Word for word, transcribe the data below from the line with "font-size:17px; font-weight:bold; color:#2d7fb3;" to the line with "letter-spacing:3px; font-weight:bold; margin-top:6px;", keeping both of those lines.

◇ ◇ ◇

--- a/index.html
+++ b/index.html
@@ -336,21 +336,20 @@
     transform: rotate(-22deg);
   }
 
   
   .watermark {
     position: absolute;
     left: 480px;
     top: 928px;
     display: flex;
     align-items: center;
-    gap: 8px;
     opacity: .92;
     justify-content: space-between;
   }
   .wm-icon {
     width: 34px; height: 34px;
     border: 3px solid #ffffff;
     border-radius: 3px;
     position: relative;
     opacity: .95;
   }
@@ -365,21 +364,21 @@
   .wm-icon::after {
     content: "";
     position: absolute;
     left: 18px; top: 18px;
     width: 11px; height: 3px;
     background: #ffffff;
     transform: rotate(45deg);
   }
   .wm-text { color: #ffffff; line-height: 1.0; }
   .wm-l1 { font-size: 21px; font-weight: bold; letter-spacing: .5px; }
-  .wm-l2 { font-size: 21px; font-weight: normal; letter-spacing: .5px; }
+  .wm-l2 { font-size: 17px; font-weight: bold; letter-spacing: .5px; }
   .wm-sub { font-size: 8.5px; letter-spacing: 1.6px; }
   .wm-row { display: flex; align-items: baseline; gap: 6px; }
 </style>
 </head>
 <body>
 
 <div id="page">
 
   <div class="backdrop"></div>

◇ ◇ ◇

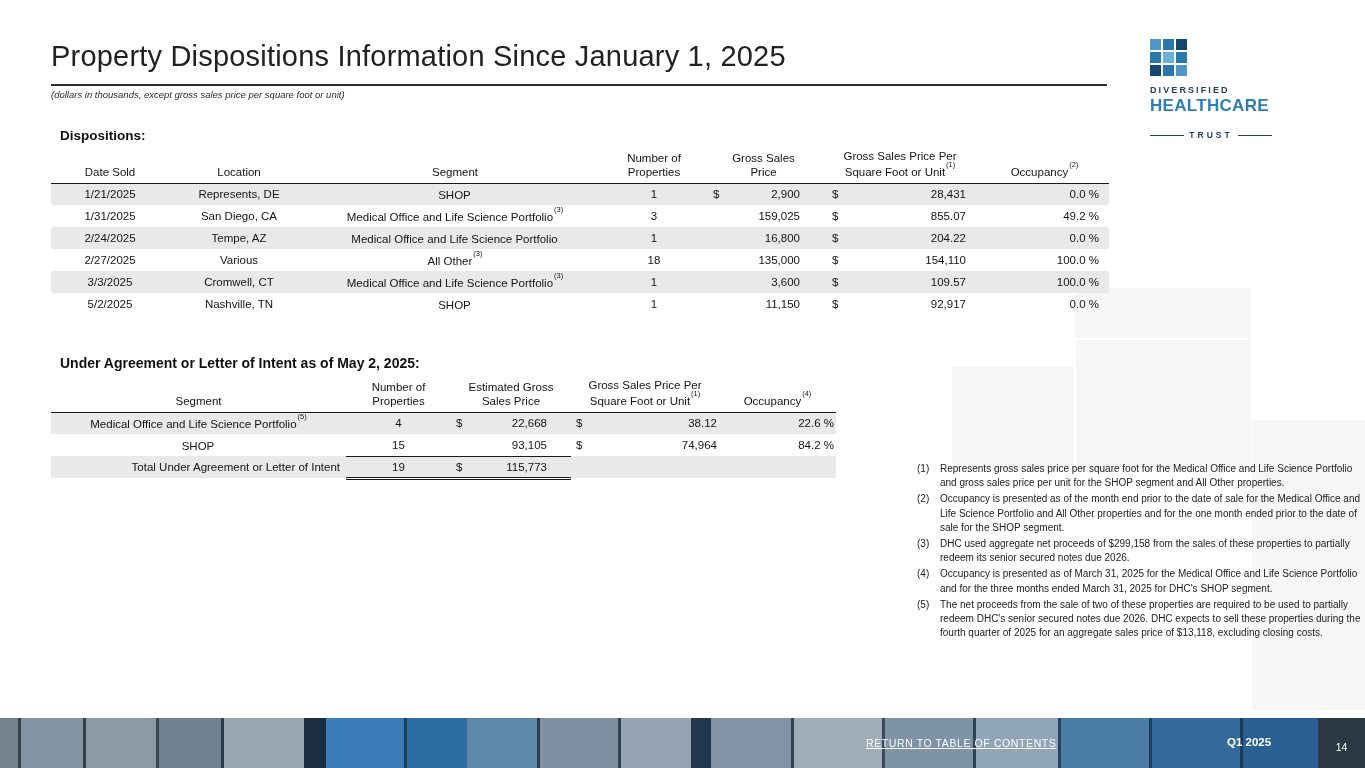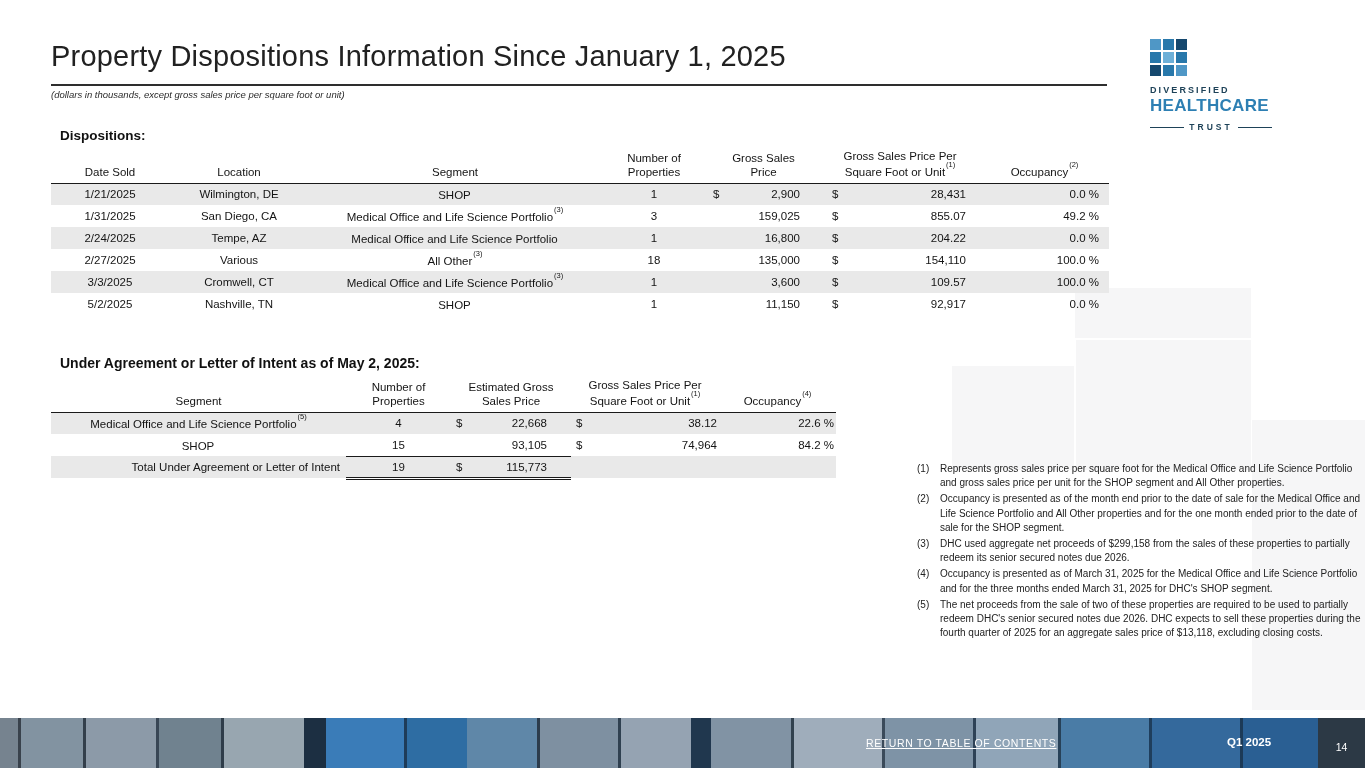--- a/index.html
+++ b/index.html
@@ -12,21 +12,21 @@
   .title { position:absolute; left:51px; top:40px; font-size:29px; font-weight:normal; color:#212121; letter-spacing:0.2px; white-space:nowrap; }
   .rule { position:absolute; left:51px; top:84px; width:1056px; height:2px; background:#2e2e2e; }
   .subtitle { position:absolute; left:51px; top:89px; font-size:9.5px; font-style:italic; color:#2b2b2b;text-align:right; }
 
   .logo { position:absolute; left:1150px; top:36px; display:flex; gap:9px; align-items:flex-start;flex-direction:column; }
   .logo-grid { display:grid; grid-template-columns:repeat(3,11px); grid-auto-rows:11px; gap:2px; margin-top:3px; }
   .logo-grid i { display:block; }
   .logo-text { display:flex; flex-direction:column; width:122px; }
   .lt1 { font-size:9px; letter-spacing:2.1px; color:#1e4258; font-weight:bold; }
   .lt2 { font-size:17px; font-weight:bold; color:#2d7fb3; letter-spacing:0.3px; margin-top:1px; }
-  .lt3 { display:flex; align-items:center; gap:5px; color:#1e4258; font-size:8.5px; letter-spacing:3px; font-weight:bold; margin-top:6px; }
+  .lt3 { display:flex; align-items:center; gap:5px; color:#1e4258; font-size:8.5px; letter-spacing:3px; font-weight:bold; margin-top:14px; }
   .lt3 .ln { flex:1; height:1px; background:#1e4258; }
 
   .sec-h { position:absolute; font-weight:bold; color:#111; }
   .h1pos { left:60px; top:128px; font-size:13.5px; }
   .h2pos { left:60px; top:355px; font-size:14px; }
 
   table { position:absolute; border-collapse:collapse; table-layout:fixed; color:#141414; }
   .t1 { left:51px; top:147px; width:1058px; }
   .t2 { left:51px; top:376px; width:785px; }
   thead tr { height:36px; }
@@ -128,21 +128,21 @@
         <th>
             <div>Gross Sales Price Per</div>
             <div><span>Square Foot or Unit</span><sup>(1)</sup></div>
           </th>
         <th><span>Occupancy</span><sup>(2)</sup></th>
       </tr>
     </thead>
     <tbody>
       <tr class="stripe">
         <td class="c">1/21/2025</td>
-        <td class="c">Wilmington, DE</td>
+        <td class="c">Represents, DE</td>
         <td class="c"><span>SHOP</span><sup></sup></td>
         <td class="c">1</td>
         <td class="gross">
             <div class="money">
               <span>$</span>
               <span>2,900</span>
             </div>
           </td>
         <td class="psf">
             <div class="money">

◇ ◇ ◇

• EXERCISE RESULT:
   .lt2 { font-size:17px; font-weight:bold; color:#2d7fb3; letter-spacing:0.3px; margin-top:1px; }
-  .lt3 { display:flex; align-items:center; gap:5px; color:#1e4258; font-size:8.5px; letter-spacing:3px; font-weight:bold; margin-top:6px; }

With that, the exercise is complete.